On Fri, 23 Jun 2006, Declan Moriarty wrote:
> Gcc-4.1 has many security minded features built in, notably SSP.
> Probably he's been reading and wants these.
> SSP prevents this in the kernel.
No. SSP has nothing to do with the kernel. It's simply the insertion
of guard values in the frame 'preamble' to protect the return address
by overflow of variables local to the frame - by having the compiler
emit code to check the guard is still valid when returning from a
function.
(Note that if the guard is a well-known value, and the attacker can
inject full values (rather than say, ASCII restricted ones), the
attacker can defeat SSP easily. I guess though compilers can easily
randomise the guard value somewhat on a per-object file basis.).
The kernel stack-overflow-mitigating feature you're thinking of is
probably 'No Execute' - having the permissions of memory of the stack
be marked 'no execute' so that the basic 'overflow the stack with
injected exploit code and return to it' trick no longer works.
All sane architectures have support for this on a per-page basis.
That left x86 which lacked sufficient bits in page tables. Eventually
someone figured out that segments (which most paged VM OSes tended to
ignore as being archaic on x86) could be used alongside page tables
to approximate ^PROT_EXEC for the stack for x86 CPUs.
With AMD64, x86 gained the required additional per-page permission
bit. Also available in 32bit mode (the NX cpu feature). Intel have
added this to their CPUs too. So more recent x86 CPUs don't need the
segment hack.
> If he compiles against your existing glibc and kernel headers, and
> gets going, he will be able to get ssp protection throughout.

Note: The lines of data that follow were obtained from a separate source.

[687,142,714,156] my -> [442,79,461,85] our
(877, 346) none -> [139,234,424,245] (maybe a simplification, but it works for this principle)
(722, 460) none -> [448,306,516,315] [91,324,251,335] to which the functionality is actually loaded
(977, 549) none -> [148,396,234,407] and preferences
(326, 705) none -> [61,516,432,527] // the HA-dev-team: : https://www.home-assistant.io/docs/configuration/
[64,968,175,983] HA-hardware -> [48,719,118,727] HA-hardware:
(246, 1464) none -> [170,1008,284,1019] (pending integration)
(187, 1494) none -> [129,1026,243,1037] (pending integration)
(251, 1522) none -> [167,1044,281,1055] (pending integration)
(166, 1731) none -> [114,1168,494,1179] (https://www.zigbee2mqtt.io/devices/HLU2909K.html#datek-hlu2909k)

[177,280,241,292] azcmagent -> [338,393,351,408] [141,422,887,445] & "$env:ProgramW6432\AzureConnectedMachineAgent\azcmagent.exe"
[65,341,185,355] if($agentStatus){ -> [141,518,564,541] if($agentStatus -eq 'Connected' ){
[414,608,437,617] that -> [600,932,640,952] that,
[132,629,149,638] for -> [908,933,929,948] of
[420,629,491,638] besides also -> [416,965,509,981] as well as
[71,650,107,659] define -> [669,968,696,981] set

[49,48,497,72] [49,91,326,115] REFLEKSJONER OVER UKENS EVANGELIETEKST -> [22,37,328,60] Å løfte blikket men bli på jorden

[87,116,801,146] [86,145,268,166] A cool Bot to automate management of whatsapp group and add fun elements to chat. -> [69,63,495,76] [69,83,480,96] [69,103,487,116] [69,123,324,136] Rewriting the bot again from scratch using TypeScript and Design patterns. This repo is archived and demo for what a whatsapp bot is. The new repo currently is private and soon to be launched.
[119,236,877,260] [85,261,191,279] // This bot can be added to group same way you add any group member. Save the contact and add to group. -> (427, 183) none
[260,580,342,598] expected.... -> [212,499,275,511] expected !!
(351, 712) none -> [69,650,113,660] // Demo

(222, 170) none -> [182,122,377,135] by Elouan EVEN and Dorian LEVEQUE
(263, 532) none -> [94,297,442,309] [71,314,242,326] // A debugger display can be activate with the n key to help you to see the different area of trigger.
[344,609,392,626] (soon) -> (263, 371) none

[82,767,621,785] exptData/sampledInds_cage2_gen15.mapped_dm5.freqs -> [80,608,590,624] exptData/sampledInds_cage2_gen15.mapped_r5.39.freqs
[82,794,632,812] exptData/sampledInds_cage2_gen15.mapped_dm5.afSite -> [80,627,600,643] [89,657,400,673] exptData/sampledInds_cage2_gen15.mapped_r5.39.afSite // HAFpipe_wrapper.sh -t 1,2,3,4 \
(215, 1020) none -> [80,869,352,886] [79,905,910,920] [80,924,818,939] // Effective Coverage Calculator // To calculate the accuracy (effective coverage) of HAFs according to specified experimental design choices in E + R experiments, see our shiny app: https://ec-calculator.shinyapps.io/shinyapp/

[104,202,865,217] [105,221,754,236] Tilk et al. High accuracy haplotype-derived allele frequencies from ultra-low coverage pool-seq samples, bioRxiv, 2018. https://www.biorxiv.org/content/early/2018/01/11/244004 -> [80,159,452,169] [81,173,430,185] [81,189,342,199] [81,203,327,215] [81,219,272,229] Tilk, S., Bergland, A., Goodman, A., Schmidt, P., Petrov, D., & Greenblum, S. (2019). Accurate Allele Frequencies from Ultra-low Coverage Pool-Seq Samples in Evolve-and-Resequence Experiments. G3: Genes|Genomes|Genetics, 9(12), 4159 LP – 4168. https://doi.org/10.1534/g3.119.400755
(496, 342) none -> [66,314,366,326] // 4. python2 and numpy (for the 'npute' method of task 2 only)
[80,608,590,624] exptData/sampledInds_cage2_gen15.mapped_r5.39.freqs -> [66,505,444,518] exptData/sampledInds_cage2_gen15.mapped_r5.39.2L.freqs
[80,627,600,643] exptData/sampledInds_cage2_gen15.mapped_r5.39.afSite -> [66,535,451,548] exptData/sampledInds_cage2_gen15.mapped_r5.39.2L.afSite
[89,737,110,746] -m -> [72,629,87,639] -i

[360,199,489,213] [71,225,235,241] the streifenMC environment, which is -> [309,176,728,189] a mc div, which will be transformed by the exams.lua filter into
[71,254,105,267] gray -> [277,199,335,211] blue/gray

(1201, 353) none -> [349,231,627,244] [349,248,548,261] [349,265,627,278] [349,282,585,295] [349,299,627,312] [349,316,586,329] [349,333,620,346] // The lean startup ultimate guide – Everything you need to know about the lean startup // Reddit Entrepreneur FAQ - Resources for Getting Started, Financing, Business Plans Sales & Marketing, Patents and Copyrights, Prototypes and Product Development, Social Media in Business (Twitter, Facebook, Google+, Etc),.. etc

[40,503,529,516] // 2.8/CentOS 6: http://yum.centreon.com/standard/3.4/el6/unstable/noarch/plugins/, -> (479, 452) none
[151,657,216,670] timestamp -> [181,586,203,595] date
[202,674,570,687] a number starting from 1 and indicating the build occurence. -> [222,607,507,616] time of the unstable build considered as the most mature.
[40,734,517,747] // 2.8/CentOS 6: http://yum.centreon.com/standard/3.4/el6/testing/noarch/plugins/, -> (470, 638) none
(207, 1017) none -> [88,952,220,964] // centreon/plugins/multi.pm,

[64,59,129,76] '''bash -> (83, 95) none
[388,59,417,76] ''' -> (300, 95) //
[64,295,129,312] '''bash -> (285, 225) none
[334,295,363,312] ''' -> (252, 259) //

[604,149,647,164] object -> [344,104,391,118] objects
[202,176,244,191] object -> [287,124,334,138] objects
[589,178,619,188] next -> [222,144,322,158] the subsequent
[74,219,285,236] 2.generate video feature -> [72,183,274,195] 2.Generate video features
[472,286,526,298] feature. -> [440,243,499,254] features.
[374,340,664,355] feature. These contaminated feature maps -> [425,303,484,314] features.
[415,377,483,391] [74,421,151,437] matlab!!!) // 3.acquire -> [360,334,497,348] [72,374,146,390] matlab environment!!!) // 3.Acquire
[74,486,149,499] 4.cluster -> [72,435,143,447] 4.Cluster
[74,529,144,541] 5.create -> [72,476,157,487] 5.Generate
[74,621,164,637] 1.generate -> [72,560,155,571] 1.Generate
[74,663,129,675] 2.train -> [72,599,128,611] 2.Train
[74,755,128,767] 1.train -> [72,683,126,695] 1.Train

But
> only if he compiles throughout.
No, you don't have to compile throughout to gain from SSP.
Code that writes external data to the stack is what gains the most
from SSP. That kind of code typically is in the application, even
where the actual overflow is through use of some 'unsafe' libc
function (e.g. the str family of functions) - which typically are
passed the storage to write to (e.g. a pointer to the stack storage).
Compiling an application with SSP can catch those errors, even where
the libc is not compiled with SSP.
Note that the kernel isn't involved at all - it would make no
difference at all. Further, AFAIK, the Linux kernel can /not/ (yet)
be compiled with SSP.
Note that SSP can not detect heap storage overflows. (However, you
can detect those in the heap allocator). Heap storage is a bit more
difficult to exploit (DoS of the application is easy, but getting the
application to run injected code would be more difficult if SSP is
also enabled).
regards,
--
Paul Jakma paul at clubi.iepaul at jakma.org Key ID: 64A2FF6A
Fortune:
I've only got 12 cards.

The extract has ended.